'''
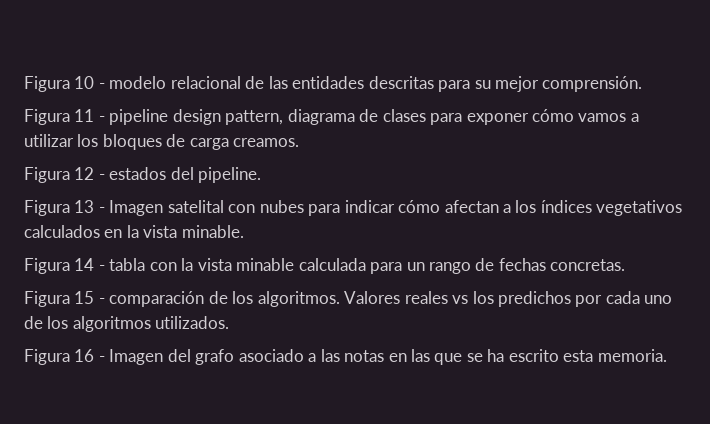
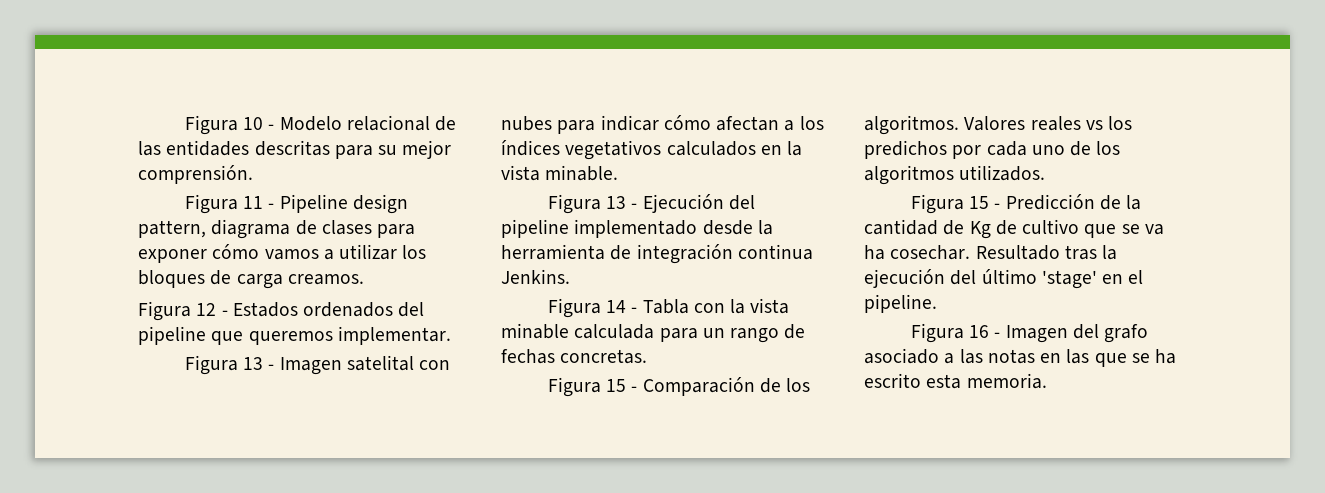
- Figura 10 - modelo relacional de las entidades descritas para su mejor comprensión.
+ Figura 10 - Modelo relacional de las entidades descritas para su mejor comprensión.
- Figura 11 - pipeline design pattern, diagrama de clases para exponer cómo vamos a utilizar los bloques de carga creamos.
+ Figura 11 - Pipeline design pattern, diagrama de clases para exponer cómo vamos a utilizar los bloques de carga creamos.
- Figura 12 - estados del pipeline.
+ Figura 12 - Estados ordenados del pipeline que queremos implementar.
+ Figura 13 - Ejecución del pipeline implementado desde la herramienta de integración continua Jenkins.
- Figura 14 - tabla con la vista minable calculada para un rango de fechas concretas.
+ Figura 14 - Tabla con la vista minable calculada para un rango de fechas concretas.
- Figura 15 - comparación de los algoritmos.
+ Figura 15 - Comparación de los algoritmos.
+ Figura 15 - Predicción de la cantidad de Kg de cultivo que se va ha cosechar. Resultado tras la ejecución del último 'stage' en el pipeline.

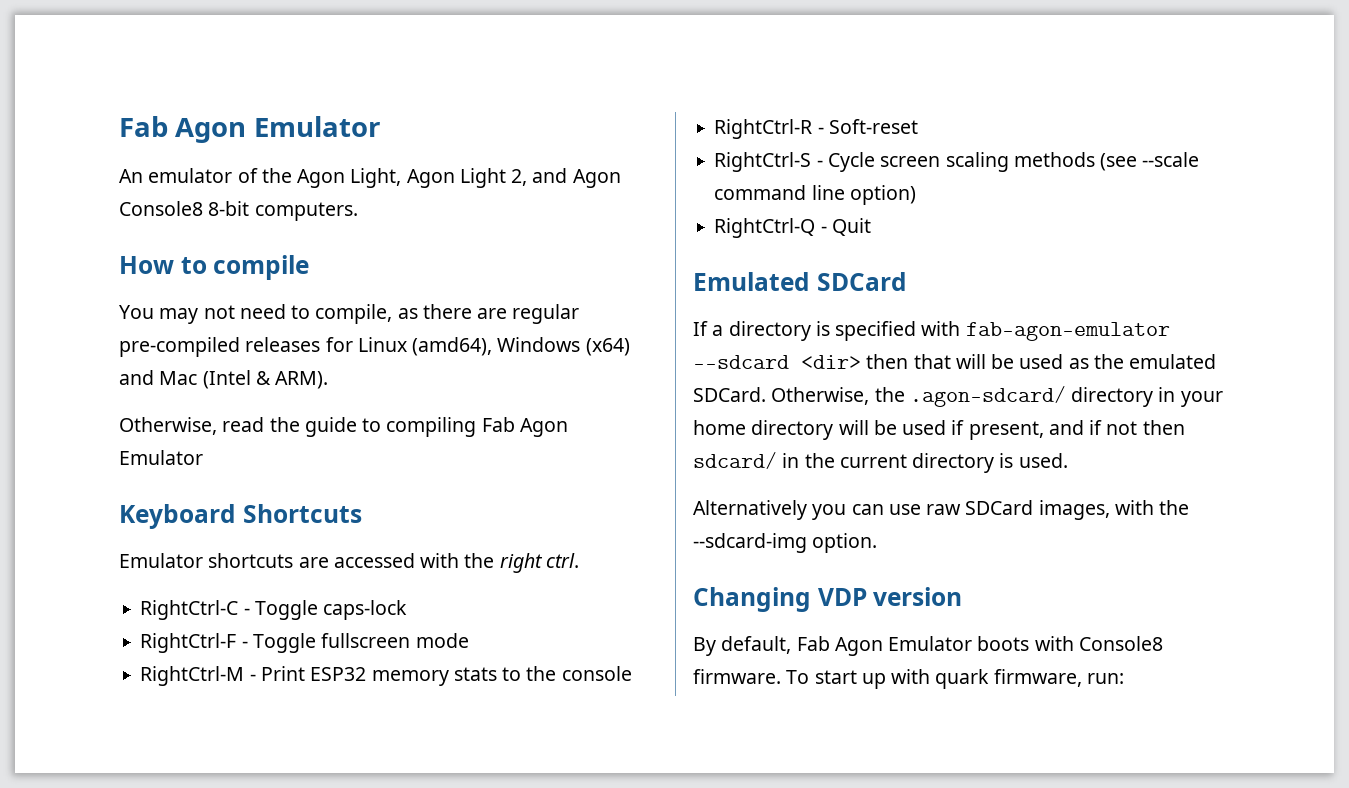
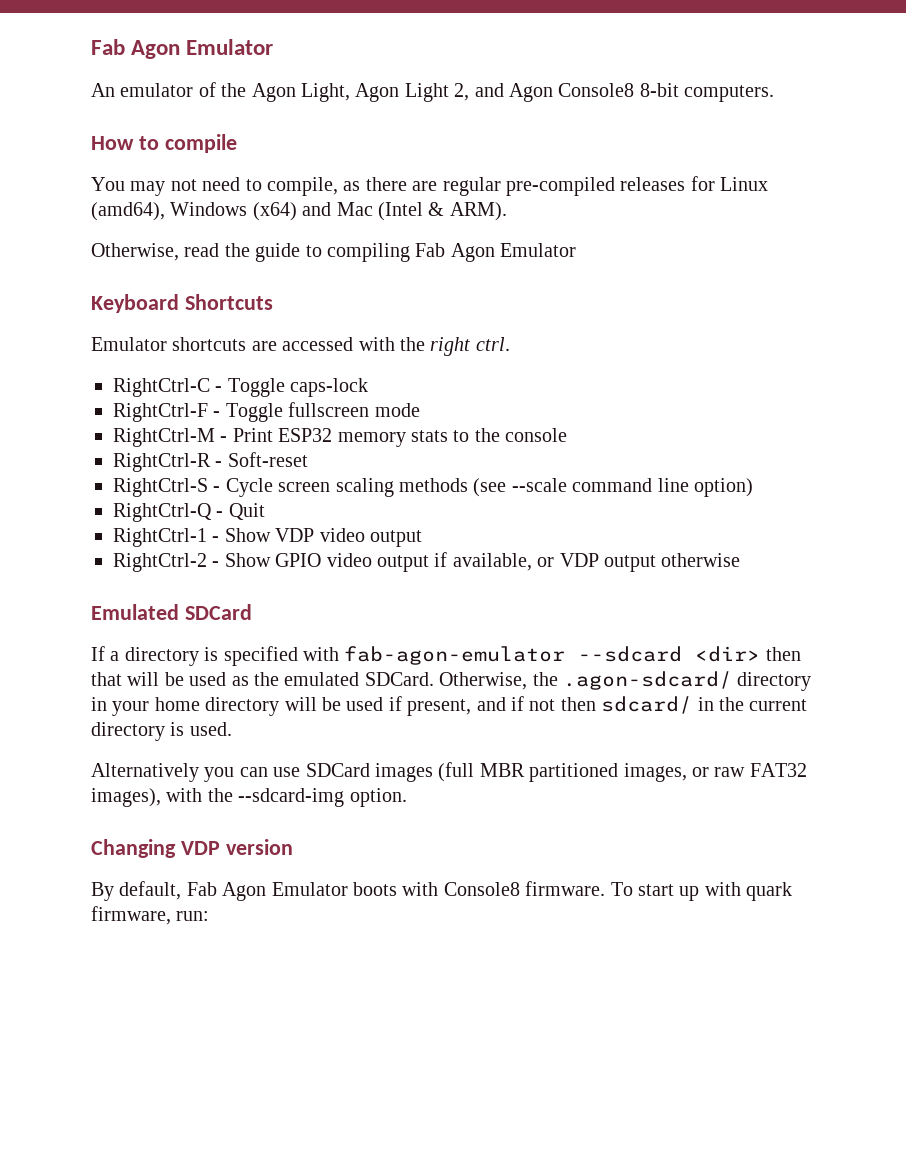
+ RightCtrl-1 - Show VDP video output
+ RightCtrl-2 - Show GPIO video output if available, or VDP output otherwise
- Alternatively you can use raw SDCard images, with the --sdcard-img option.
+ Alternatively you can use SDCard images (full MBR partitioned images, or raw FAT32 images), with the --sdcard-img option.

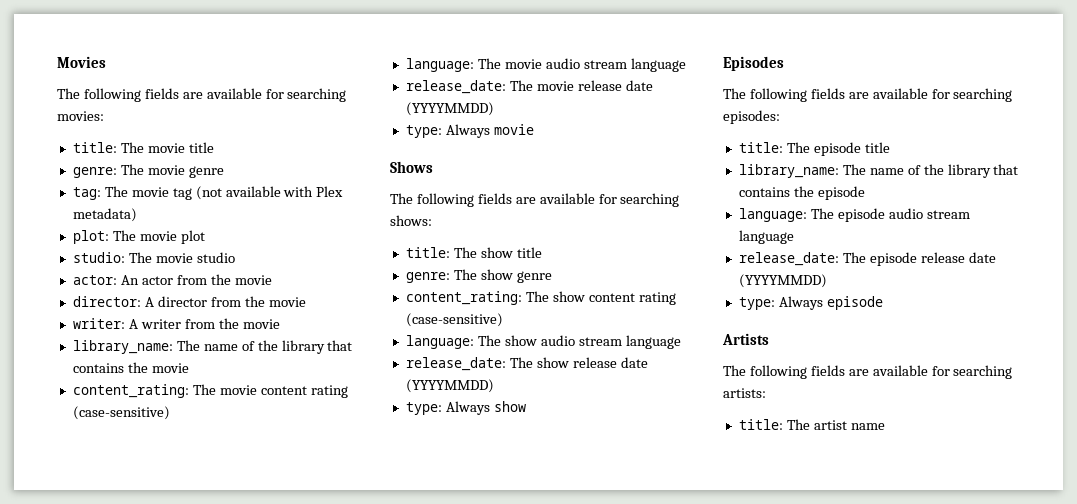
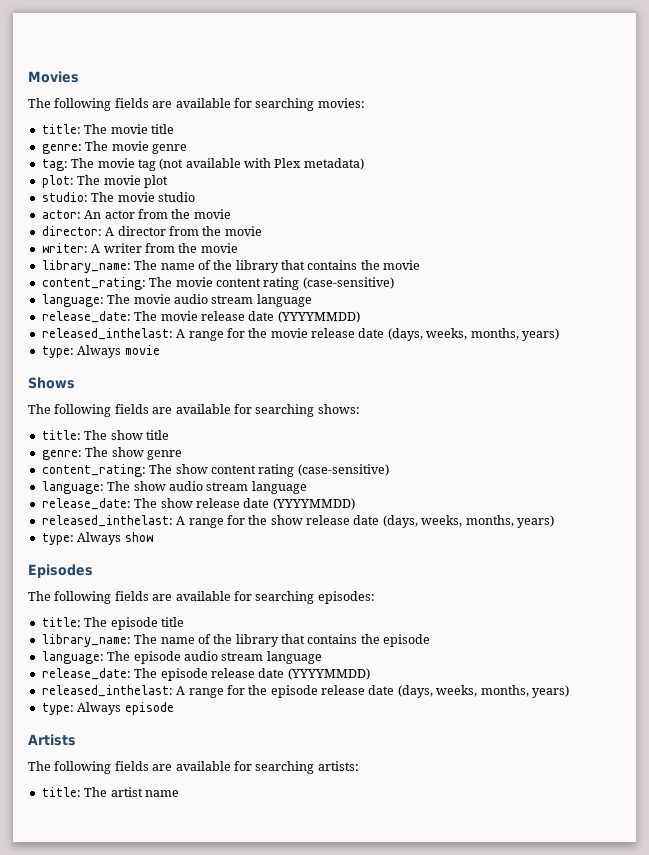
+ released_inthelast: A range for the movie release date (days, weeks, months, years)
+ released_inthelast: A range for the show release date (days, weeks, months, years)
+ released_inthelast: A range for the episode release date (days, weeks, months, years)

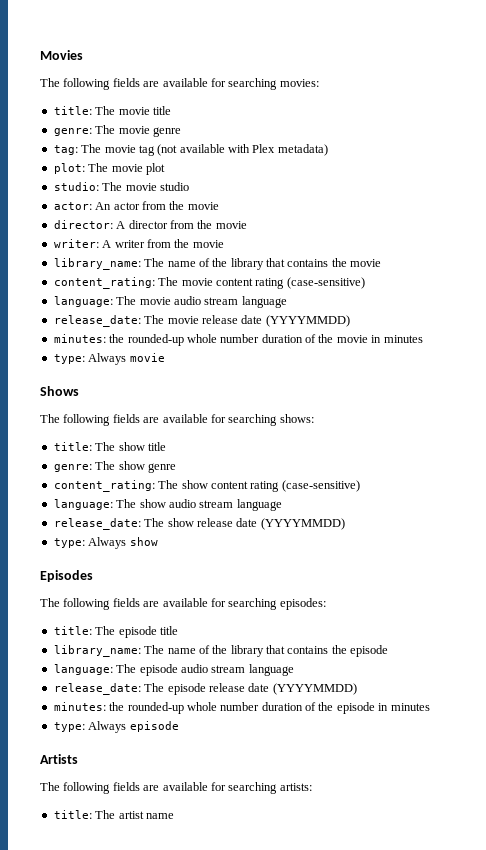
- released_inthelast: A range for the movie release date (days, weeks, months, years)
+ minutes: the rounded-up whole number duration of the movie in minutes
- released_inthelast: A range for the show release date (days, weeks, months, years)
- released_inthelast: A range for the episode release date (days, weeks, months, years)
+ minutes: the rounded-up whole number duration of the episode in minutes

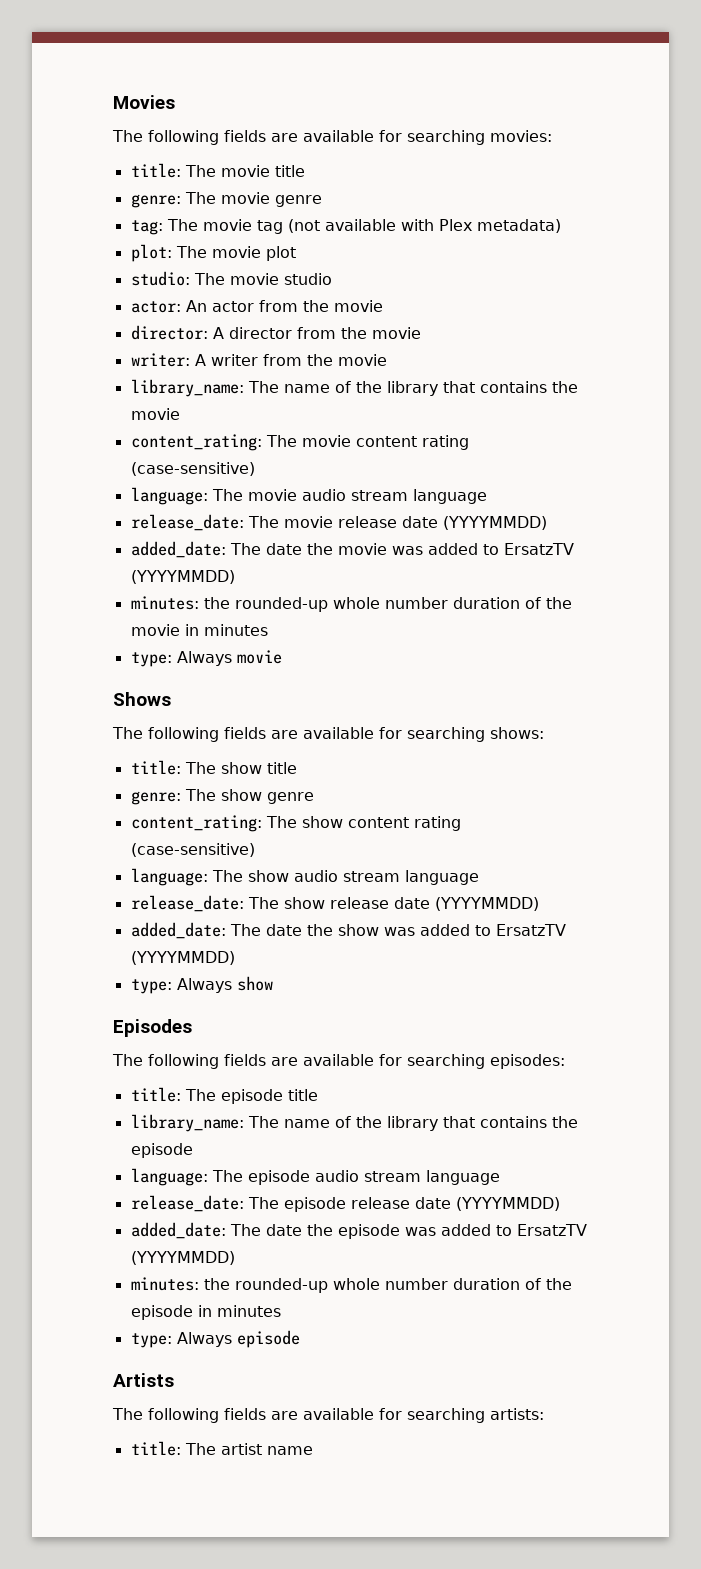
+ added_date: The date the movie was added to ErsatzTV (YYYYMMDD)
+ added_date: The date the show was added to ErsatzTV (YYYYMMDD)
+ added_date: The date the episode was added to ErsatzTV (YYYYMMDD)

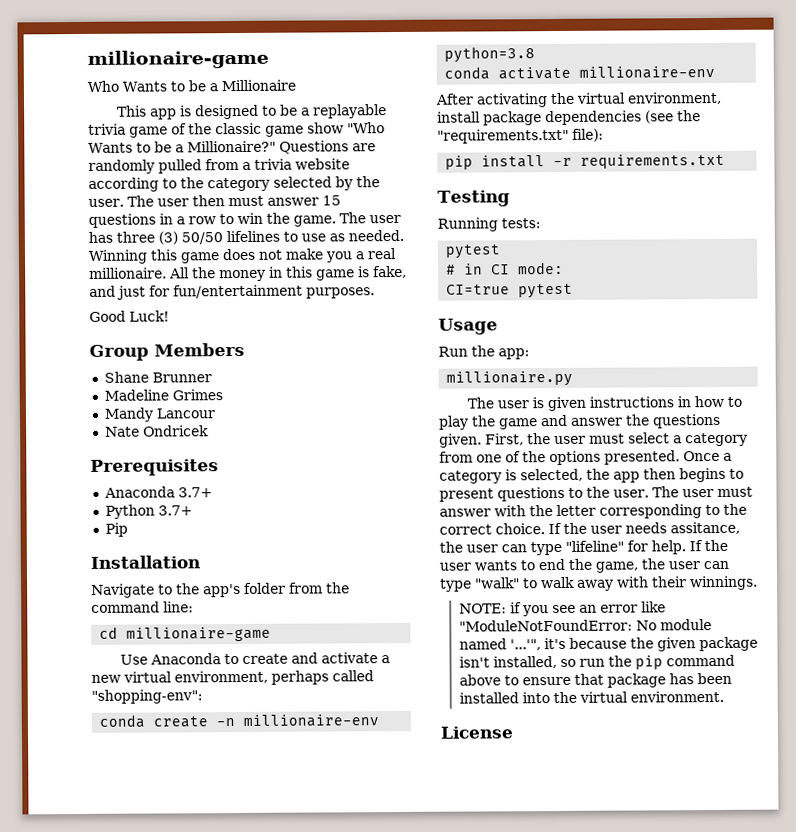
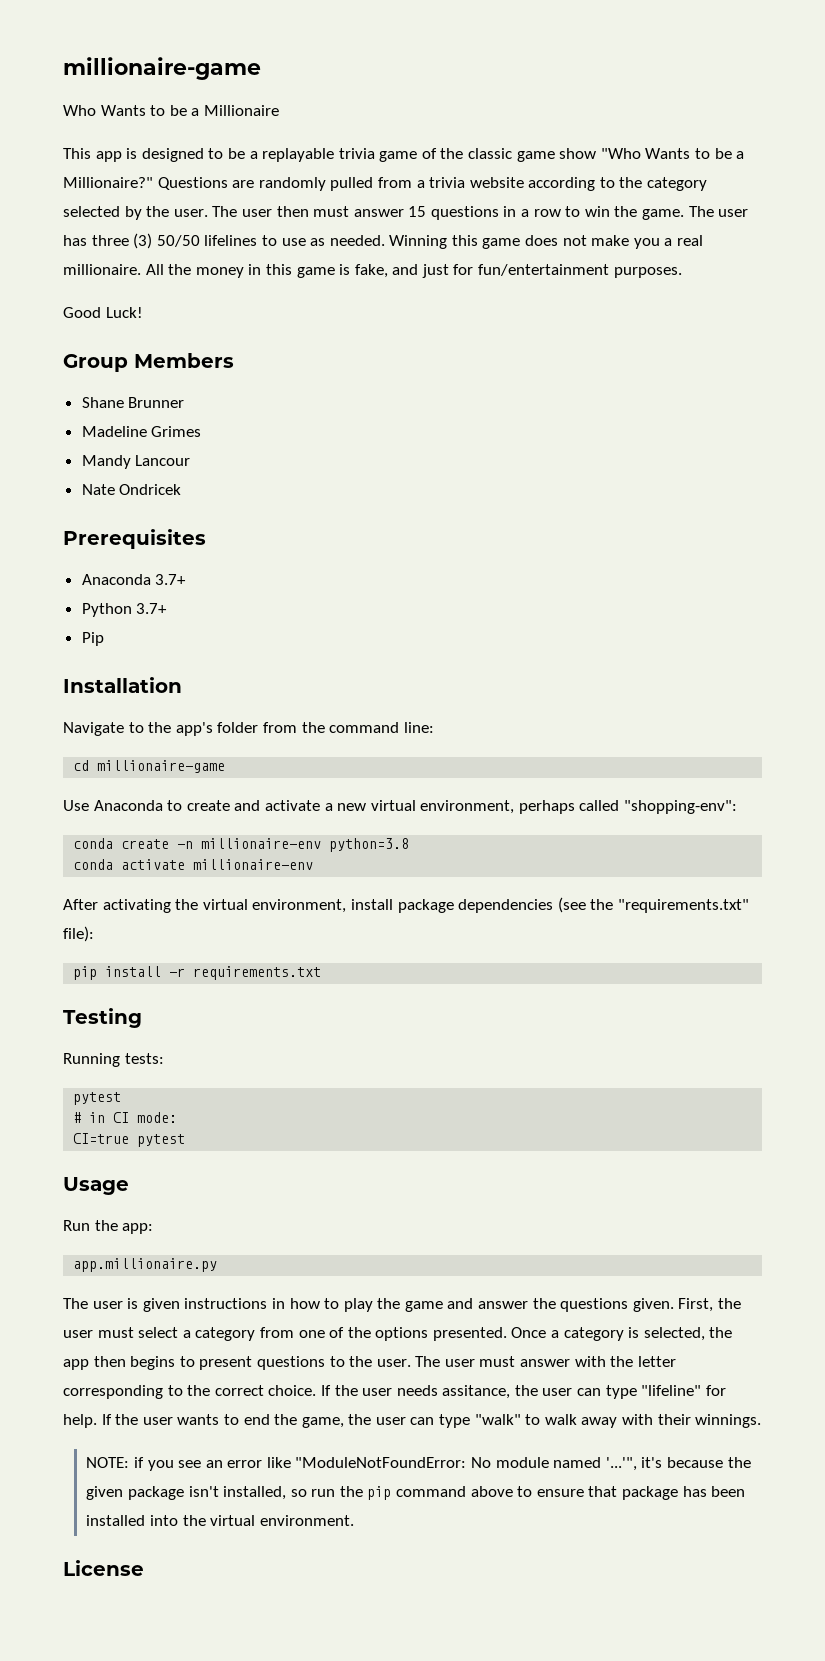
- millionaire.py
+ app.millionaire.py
'''
Across the records above, return every line that contains the word "entidades".

- [FINISHED TASK]:
- Figura 10 - modelo relacional de las entidades descritas para su mejor comprensión.
+ Figura 10 - Modelo relacional de las entidades descritas para su mejor comprensión.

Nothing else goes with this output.